Algorithmics

Machine Learning studies algorithms which improve their performance through data: The more data they process, the better they will perform.

Basics

Paradigms of Machine Leaning:
- Supervised: Provided inputs and expected outputs it learns a mapping between them. Used for regression and classification.
- Unsupervised: Learns patters in unstructured data: clustering, dim-reduction, learn distributions…
- Reinforcement: Deals with decision-making problems.

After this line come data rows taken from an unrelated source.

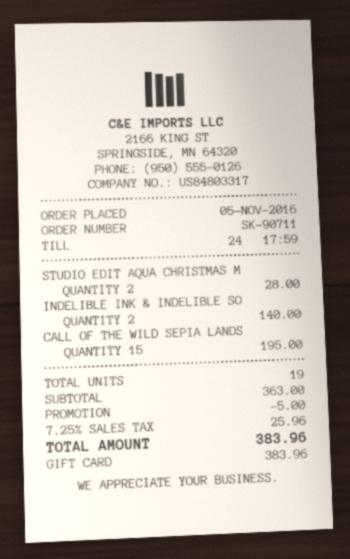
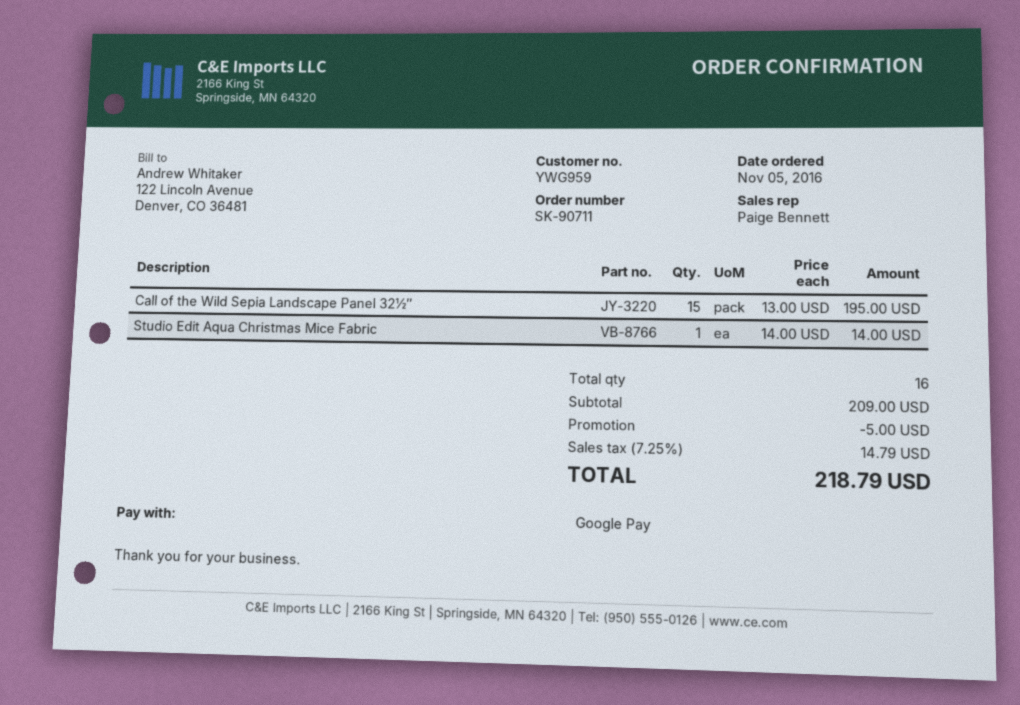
payment method: gift card -> Google Pay
STUDIO EDIT AQUA CHRISTMAS M: 2 for 28.00 -> 1 for 14.00
INDELIBLE INK & INDELIBLE SO: 2 for 140.00 -> none
total quantity: 19 -> 16
subtotal: 363.00 -> 209.00
tax: 7.25% = 25.96 -> 7.25% = 14.79
total: 383.96 -> 218.79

Discriminative vs Generative:
- Discriminative models learn to map inputs and labels.
- Generative models learn the underlying distribution of the data. This allows us to perform density estimation, sampling, infer latent vars… Often used in unsupervised learning applications.

Bias-variance tradeoff:
- Bias is introduced by our choices on the model’s functional form. Wrong (or too-simple) assumptions often lead to under-fitting.
- Variance error is the opposite: it appears when the model is too susceptible to the data. For instance, over-parametrized models tend to over-fit to the training data and perform poorly on test data.

Bias error example: If you choose a linear model to capture non-linear relations, doesnt matter how much data you use to train, it will never fit it well.
Variance error example: Decision trees are high-variance low-bias models, as they don’t do any assumption on the data structure. Usually its high variance is reduced through variance-reduction ensemble methods such as Bagging (further improved by Random Forests, where not only subsets of data are used but also subsets of features).

Loss functions

Corss-validation

Type I Error: False Positive (Model guessed + but was -).
Type II Error: False Negative (Model guessed - but was +).
Accuracy: \(\frac{\text{TP} + \text{TN}}{\text{TOTAL}}\). Overall, what proportion did the model correctly guess.
Precision: \(\frac{\text{TP}}{\text{TP} + \text{I}}\). From the ones, you said were +, what proportion did you correctly guess.
Recall \(\frac{\text{TP}}{\text{TP} + \text{II}}\). From the ones that were +, how many did you correctly guess. (aka true positive rate (TPR))
Specificity \(\frac{\text{TN}}{\text{TN} + \text{I}}\). From the ones that were -, how many did you correctly guess.

Receiving Operating Characteristic ROC

Compares model Recall vs FPR (1 - Specificity) obtained with the studied model when varying a parameter.

AUC Measures how good is the model at distinguishing the classes. Higher AUG means higher RECALL and higher SPECIFICITY: Which means it is better at predicting positives as positives and negatives as negatives.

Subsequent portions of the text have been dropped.